*GIVEN INFORMATION:*
════════════════════
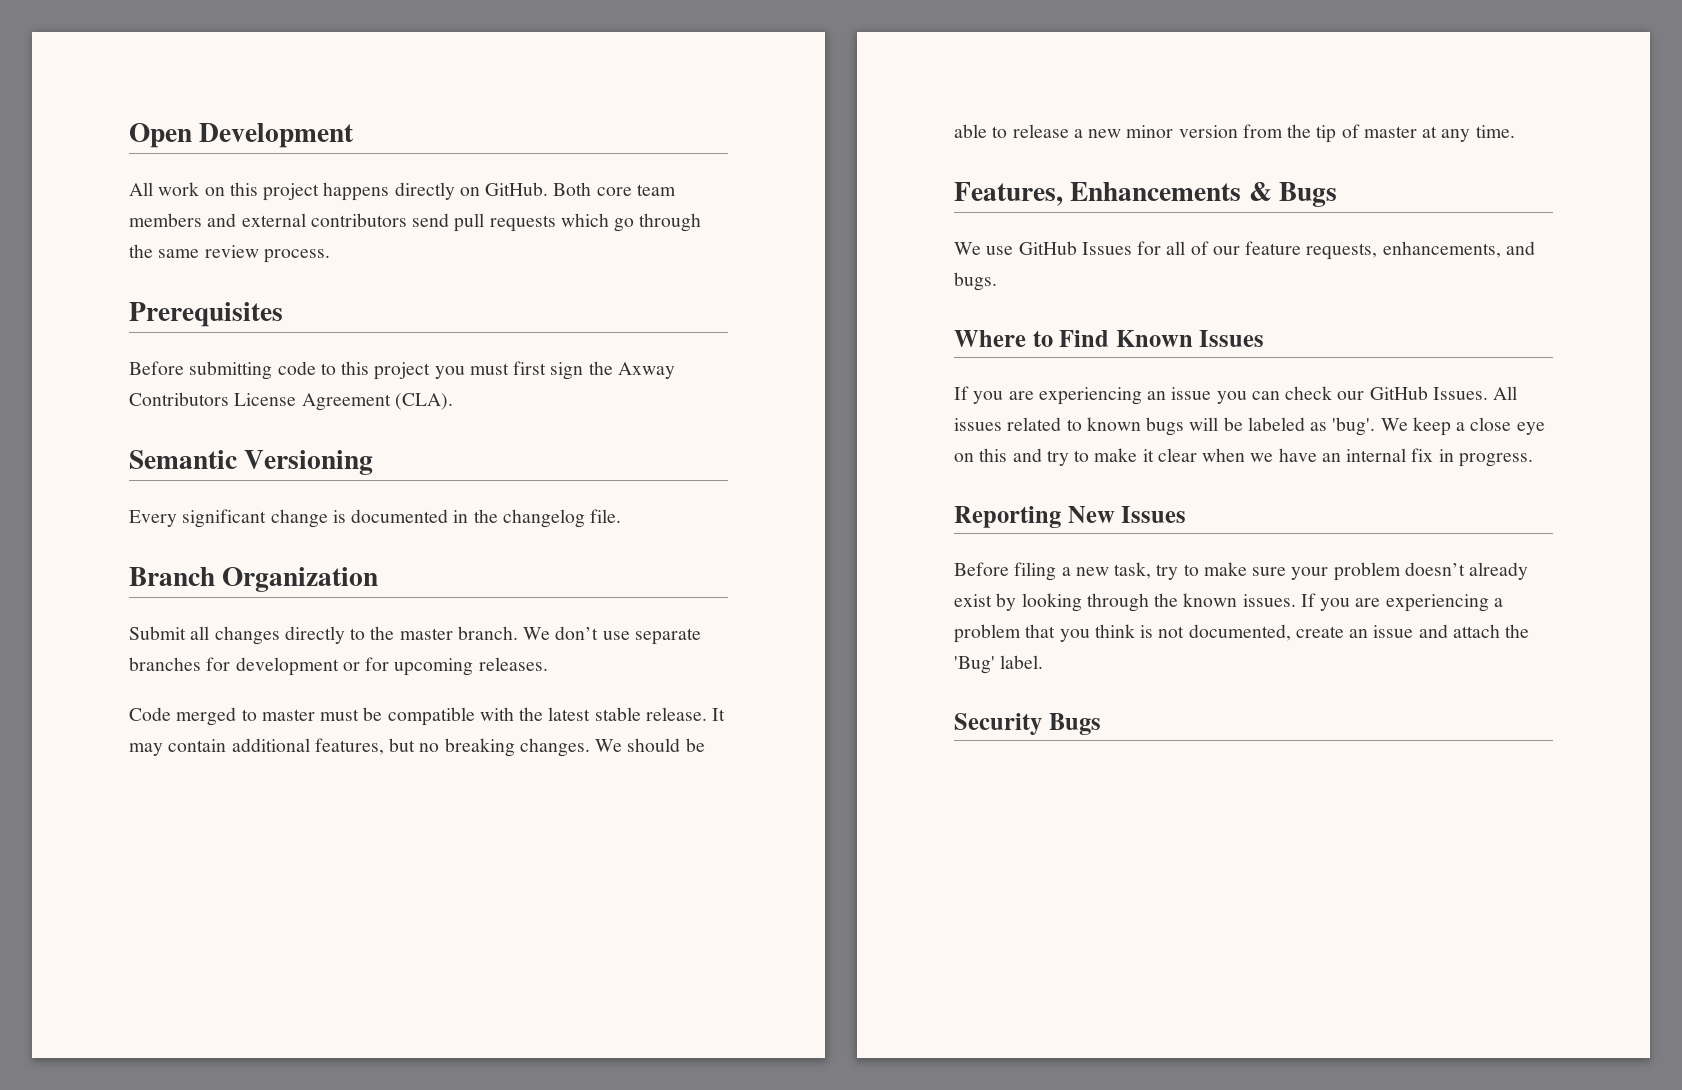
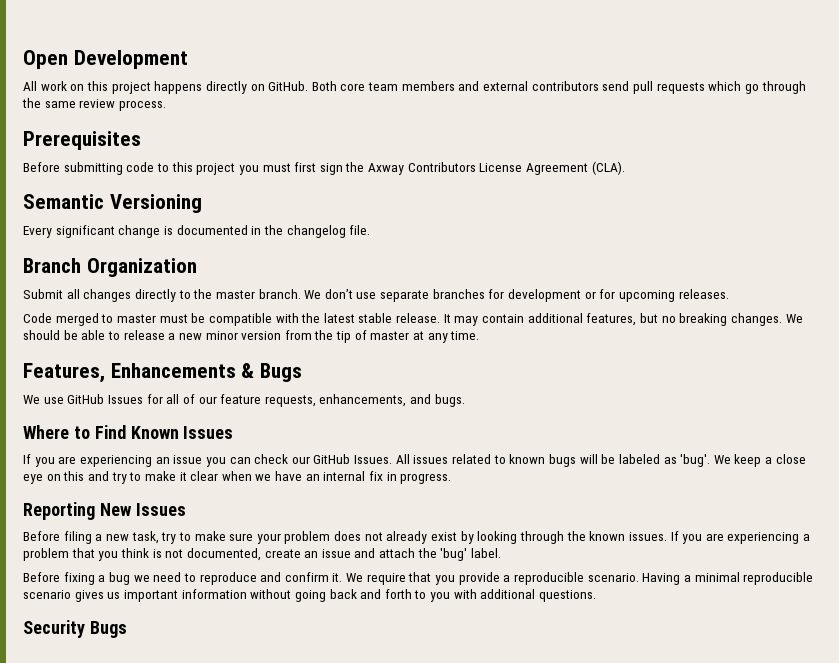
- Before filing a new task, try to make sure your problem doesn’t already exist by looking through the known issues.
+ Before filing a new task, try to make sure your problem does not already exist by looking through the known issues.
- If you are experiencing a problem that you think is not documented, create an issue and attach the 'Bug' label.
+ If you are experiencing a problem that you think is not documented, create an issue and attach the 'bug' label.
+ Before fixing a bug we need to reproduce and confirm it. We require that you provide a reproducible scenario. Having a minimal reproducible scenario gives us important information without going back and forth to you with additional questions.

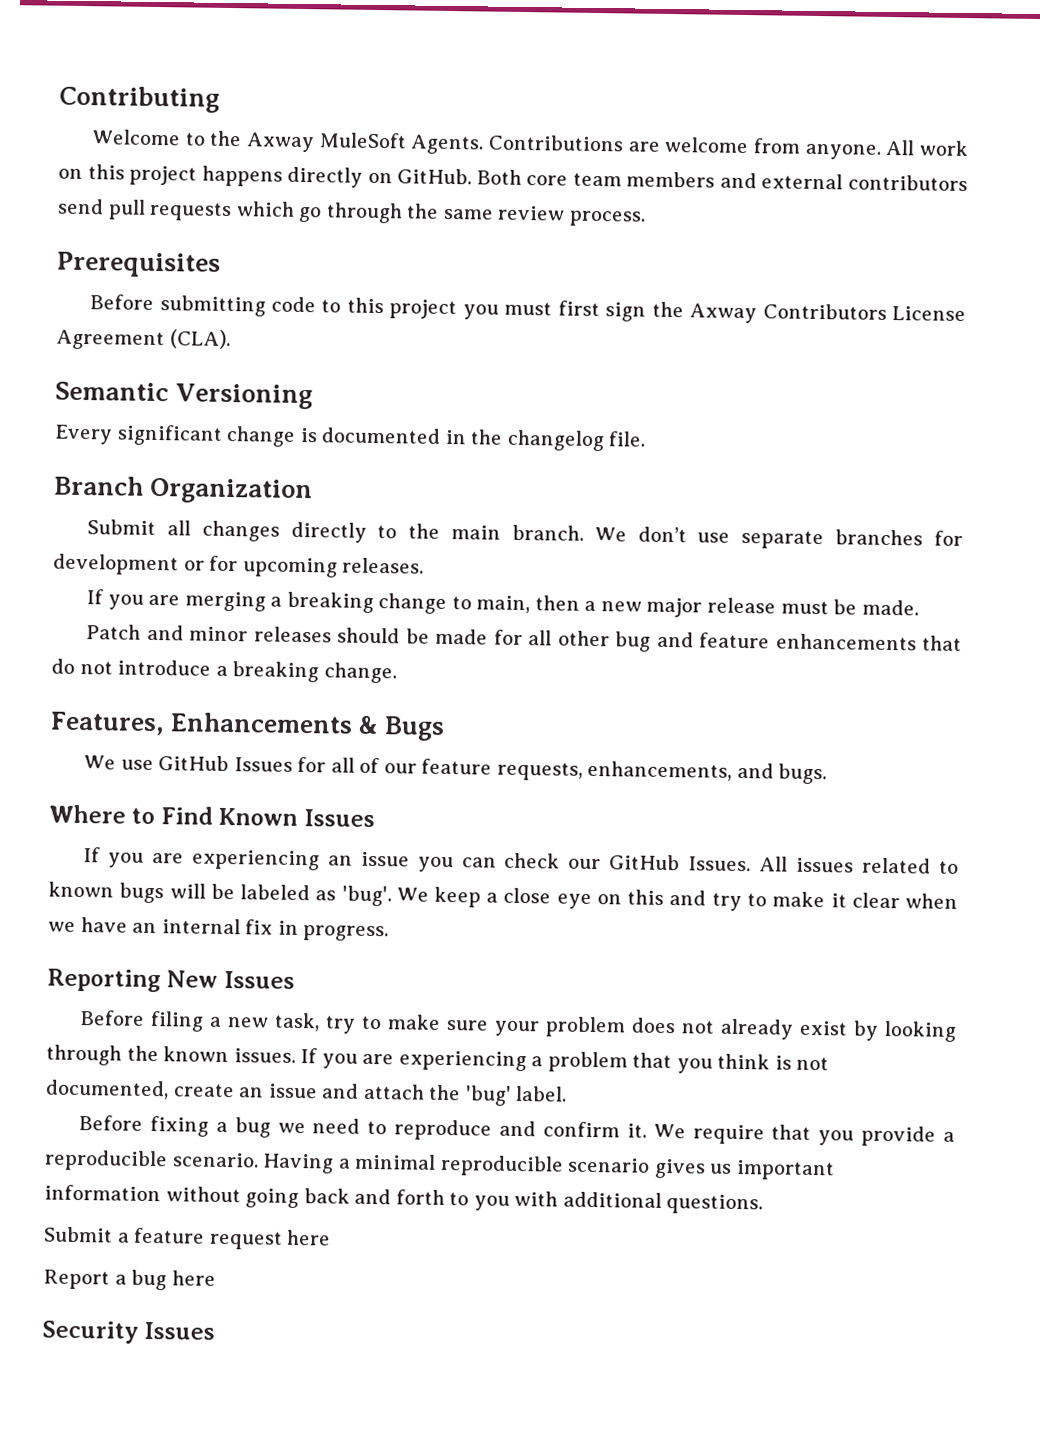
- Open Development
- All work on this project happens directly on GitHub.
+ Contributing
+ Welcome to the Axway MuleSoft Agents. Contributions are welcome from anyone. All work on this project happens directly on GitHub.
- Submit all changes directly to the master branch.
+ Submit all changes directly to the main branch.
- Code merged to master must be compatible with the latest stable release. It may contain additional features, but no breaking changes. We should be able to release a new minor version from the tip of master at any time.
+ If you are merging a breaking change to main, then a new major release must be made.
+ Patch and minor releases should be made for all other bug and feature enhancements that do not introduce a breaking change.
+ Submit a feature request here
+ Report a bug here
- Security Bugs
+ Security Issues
════════════════════
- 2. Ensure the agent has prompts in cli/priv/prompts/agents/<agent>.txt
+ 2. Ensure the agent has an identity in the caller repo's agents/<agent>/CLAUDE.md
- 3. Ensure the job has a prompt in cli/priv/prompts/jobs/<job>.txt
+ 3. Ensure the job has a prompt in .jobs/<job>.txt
════════════════════
*WHAT IS BEING ASKED:* Read the entries and show each line that mentions "master".

*ANSWER BOX:*
- Submit all changes directly to the master branch.
- Code merged to master must be compatible with the latest stable release. It may contain additional features, but no breaking changes. We should be able to release a new minor version from the tip of master at any time.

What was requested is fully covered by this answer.